Building Financial Clarity Through Better Organization
Started in 2019, webdevflux emerged from a simple observation: people weren't struggling with budgeting because they didn't care. They struggled because their financial tools made categorization tedious and confusing.
We're not here to revolutionize anything. Just make it easier to see where money goes and why that matters.
Why We Focus on Categories
Most budget apps treat categories like an afterthought. Pick from a dropdown, move on. But how you categorize spending shapes how you understand your financial habits.
Someone spending 800,000₫ at the supermarket might be buying groceries. Or household supplies. Or throwing a party. Each tells a different story about their budget priorities.
We built our platform around flexible categorization because financial life doesn't fit into neat boxes. Your rent might include utilities. Your transport costs might blur with food delivery. And that's fine—our system adapts to how you actually spend, not how some algorithm thinks you should.

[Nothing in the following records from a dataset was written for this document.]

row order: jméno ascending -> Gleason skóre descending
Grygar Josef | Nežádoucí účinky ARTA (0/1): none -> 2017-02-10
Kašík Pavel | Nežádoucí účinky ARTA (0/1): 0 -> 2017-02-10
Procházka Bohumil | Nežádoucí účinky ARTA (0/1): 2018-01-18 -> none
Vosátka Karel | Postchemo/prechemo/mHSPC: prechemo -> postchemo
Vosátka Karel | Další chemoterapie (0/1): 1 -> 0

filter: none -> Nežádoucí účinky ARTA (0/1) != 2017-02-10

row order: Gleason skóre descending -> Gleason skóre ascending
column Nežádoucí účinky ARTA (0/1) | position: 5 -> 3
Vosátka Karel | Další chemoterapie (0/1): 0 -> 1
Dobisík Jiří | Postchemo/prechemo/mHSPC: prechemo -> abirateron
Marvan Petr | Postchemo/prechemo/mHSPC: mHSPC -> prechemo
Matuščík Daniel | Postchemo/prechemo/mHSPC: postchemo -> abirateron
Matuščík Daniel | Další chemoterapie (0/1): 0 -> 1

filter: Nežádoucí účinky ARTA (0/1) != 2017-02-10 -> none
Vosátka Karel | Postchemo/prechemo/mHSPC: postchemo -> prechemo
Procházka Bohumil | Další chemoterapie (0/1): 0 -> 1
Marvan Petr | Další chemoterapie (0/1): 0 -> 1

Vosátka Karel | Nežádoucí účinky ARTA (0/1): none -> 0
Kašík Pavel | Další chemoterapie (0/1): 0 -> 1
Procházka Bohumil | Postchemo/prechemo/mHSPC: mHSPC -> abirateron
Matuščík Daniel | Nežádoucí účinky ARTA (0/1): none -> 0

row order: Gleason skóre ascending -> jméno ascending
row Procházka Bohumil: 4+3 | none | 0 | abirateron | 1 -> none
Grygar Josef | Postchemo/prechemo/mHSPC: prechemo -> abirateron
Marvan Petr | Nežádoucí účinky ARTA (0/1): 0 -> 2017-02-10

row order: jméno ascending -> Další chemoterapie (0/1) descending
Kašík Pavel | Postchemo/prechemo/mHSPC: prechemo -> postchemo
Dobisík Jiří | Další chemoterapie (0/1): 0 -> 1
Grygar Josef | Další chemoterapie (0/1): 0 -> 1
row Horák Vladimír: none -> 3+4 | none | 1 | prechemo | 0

After six years working with Vietnamese households and small businesses, we've learned that good categorization isn't about complexity. It's about giving people enough structure to spot patterns without making them accountants.
What Guides Our Decisions
We're not particularly philosophical about business, but these principles keep us focused
Practical Over Perfect
A categorization system that works for 90% of transactions beats one that demands precision for every single expense. We design for real usage patterns, not ideal scenarios.
Local Context Matters
Vietnamese spending habits differ from Western models. Street food, motorbike costs, extended family support—our categories reflect actual financial lives here, not imported frameworks.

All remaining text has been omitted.